Is the Lowered Exchange Online Threshold the Positive Change Your Company Needed?

When you use Exchange Online, each mailbox depends on a license. If the license is taken away, mailbox access ends right away. That can cause trouble—people can’t get emails, calendar invites stop showing up, and important business data might be at risk.

But sometimes, licenses are removed by accident. Usually, this happens if you use group-based licensing and there’s a mistake with user groups or updates. When that happens, whole teams could lose access without warning.

Microsoft introduced “Delicensing Resiliency” to help with this. With this feature, when a license is taken away, the mailbox stays open and working as normal for 30 more days. This 30-day grace period gives IT teams time to fix mistakes and restore licenses if something went wrong.

What Has Changed?

Previously, only very large organizations—those with more than 10,000 Exchange Online licenses—could use the Delicensing Resiliency feature. Many organizations wanted the same protection but didn’t have enough licenses to qualify.

On July 15, 2025, Microsoft lowered the requirement. Now, if your organization has more than 5,000 non-trial Exchange Online licenses, you can use this feature too. This decision directly followed requests from companies who wanted extra safety for their mailboxes but were below the old threshold.

Why This Update Feels Positive

  • Fewer disruptions. You get a safety net when things go wrong.
  • Quick recovery. You have time to fix license mistakes, avoiding sudden data loss or mail stoppage.
  • Broader reach. Now, thousands more organizations (not just the largest) can use this helpful tool.
  • Peace of mind. A small change that gives a big sense of relief.

Step-by-Step: How Delicensing Resiliency Works

  1. Someone removes a user license (on purpose or by mistake).
  2. Instead of stopping access immediately, the mailbox remains active and fully usable for 30 days.
  3. IT is notified so they can check if the change was intentional.
  4. If it was an error, IT can restore the license quickly; if not, the mailbox will finally be deleted after the grace period ends.
  5. Additional notifications can get sent both to admins and users during this period, so important mailboxes don’t go unnoticed.

Important Details and Tips

  • Applies to commercial cloud tenants with over 5,000 non-trial Exchange Online licenses.
  • Enabling the feature requires a simple command using PowerShell:
    Set-OrganizationConfig -DelayedDelicensingEnabled:$true
  • Both admins and users receive notifications about the grace period and pending mailbox removal.
  • Not available for trial or shared mailboxes. Mailboxes on “hold” also aren’t included.
  • If you restore a license within the grace window, the mailbox continues as before—no loss of data or access.

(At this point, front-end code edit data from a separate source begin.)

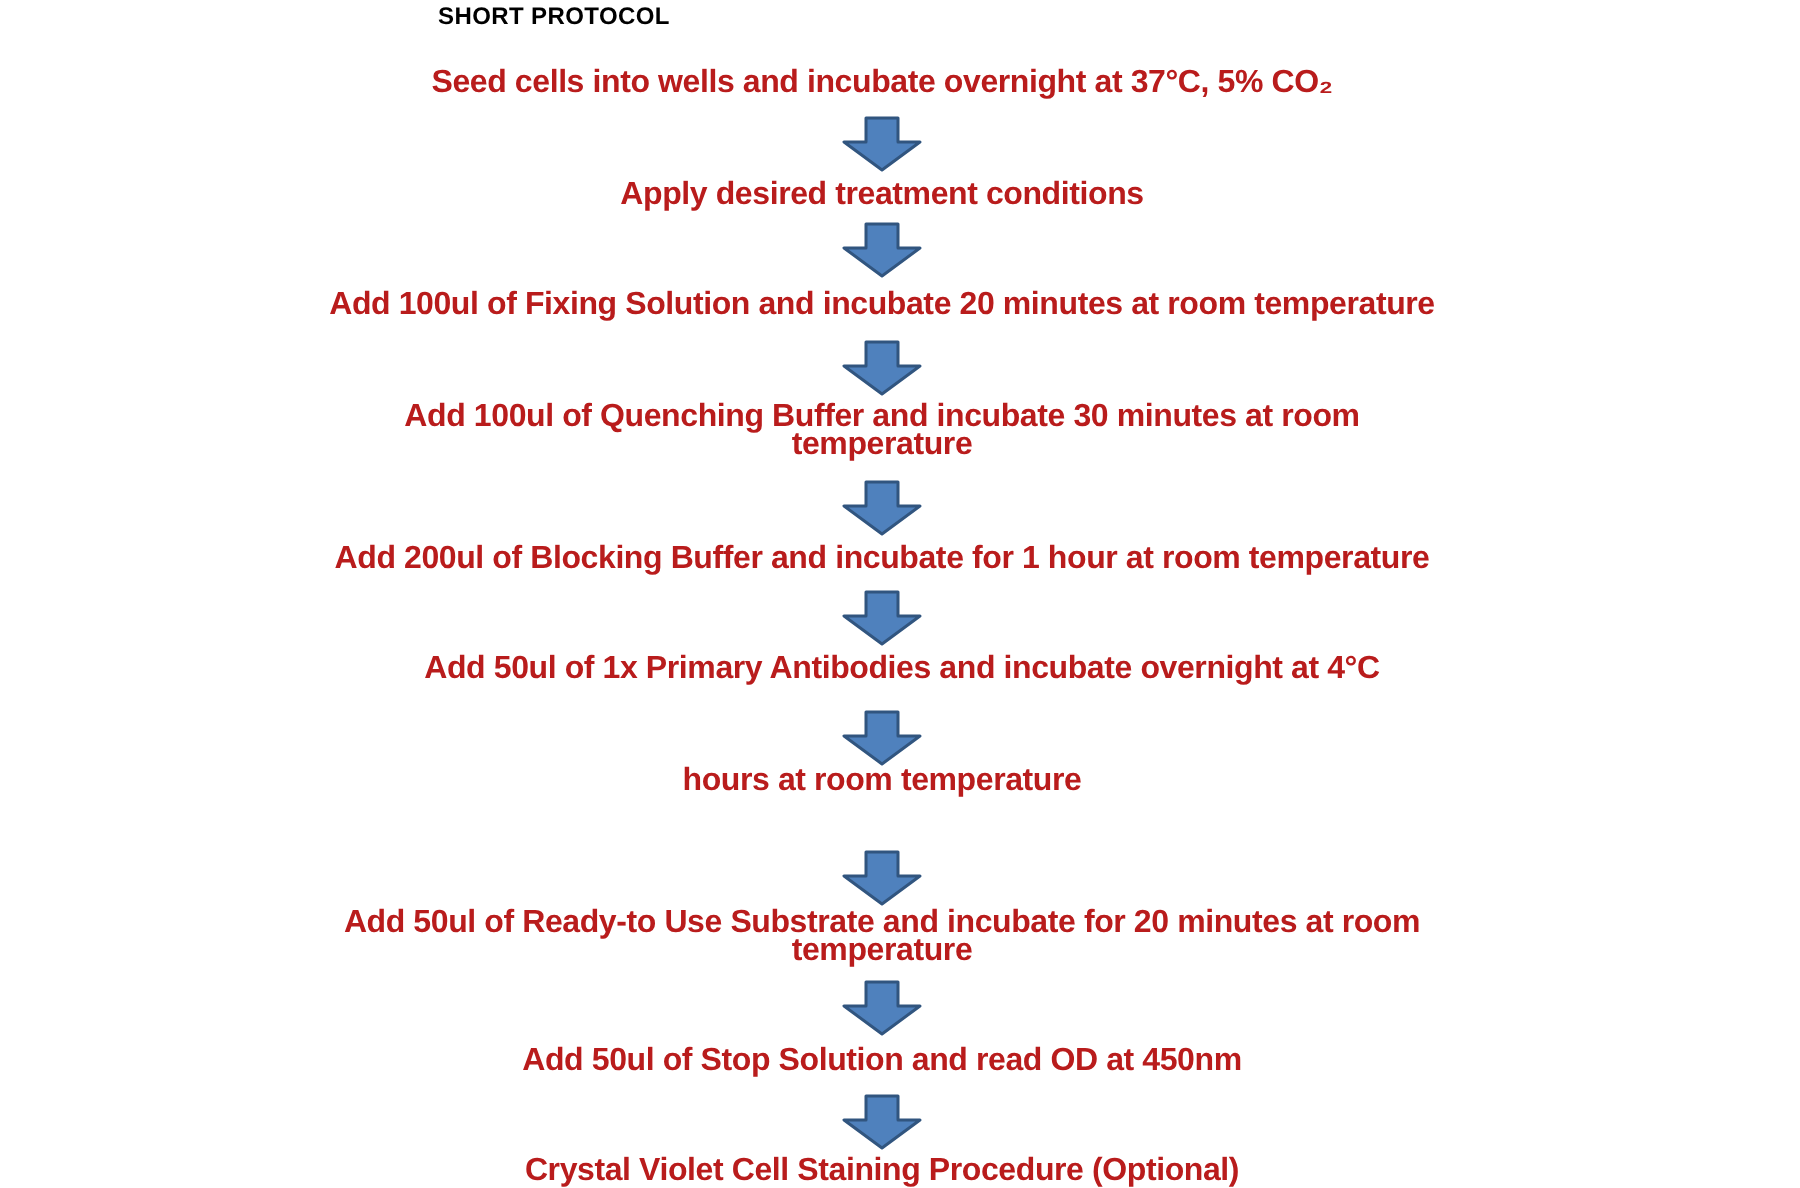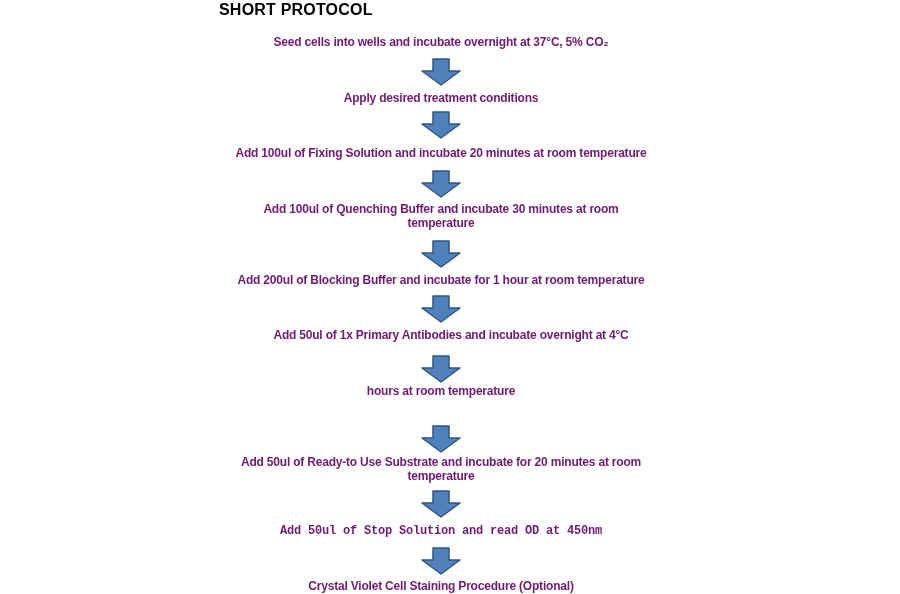--- a/index.html
+++ b/index.html
@@ -8,36 +8,36 @@
     background: #ffffff;
     position: relative;
     overflow: hidden;
     font-family: "Liberation Sans", sans-serif;
   }
   .canvas { position: absolute; left: 0; top: 0; width: 900px; height: 594px; }
   .page-title {
     position: absolute;
     left: 219px; top: 1px;
     margin: 0;
-    font-size: 16px;
+    font-size: 12px;
     font-weight: bold;
     color: #000000;
     letter-spacing: 0.2px;
     white-space: nowrap;
   }
   .flow {
     position: absolute; left: 0; top: 0;
     width: 882px; height: 594px;
   }
   .step {
     position: absolute;
     left: 0; width: 100%;
     text-align: center;
-    color: #701a75;
-    font-size: 12px;
+    color: #b91c1c;
+    font-size: 16px;
     font-weight: bold;
     letter-spacing: -0.2px;
   }
   .step .line {
     height: 14px;
     line-height: 14px;
     white-space: nowrap;
   }
   .arrow-wrap {
     position: absolute;
@@ -96,21 +96,21 @@
       <div class="arrow-wrap" style="top: 425px;"><svg width="40" height="28" viewBox="0 0 40 28">
           <polygon points="12,1 28,1 28,13 39,13 20,27 1,13 12,13" fill="#4F81BD" stroke="#31557F" stroke-width="1.5" stroke-linejoin="round"></polygon>
         </svg></div>
       <div class="step" style="top: 455px;">
         <div class="line">Add 50ul of Ready-to Use Substrate and incubate for 20 minutes at room</div>
         <div class="line">temperature</div>
       </div>
       <div class="arrow-wrap" style="top: 490px;"><svg width="40" height="28" viewBox="0 0 40 28">
           <polygon points="12,1 28,1 28,13 39,13 20,27 1,13 12,13" fill="#4F81BD" stroke="#31557F" stroke-width="1.5" stroke-linejoin="round"></polygon>
         </svg></div>
-      <div class="step" style="top: 524px; font-family: Liberation Mono, monospace;">
+      <div class="step" style="top: 524px;">
         <div class="line">Add 50ul of Stop Solution and read OD at 450nm</div>
       </div>
       <div class="arrow-wrap" style="top: 547px;"><svg width="40" height="28" viewBox="0 0 40 28">
           <polygon points="12,1 28,1 28,13 39,13 20,27 1,13 12,13" fill="#4F81BD" stroke="#31557F" stroke-width="1.5" stroke-linejoin="round"></polygon>
         </svg></div>
       <div class="step" style="top: 579px;">
         <div class="line">Crystal Violet Cell Staining Procedure (Optional)</div>
       </div>
     </div>
 </div>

Advantages For Everyday Management

  • Grace periods match what OneDrive offers for deleted accounts, giving more consistency.
  • IT teams can act before problems become disasters.
  • Less manual mailbox recovery work, reducing stress.

This update means fewer interruptions for your teams, extra safety for your company’s emails, and a much friendlier experience when accidents happen. A small but meaningful improvement—even organizations with “just” 5,001 licenses now enjoy peace of mind and extra control over their digital workspace.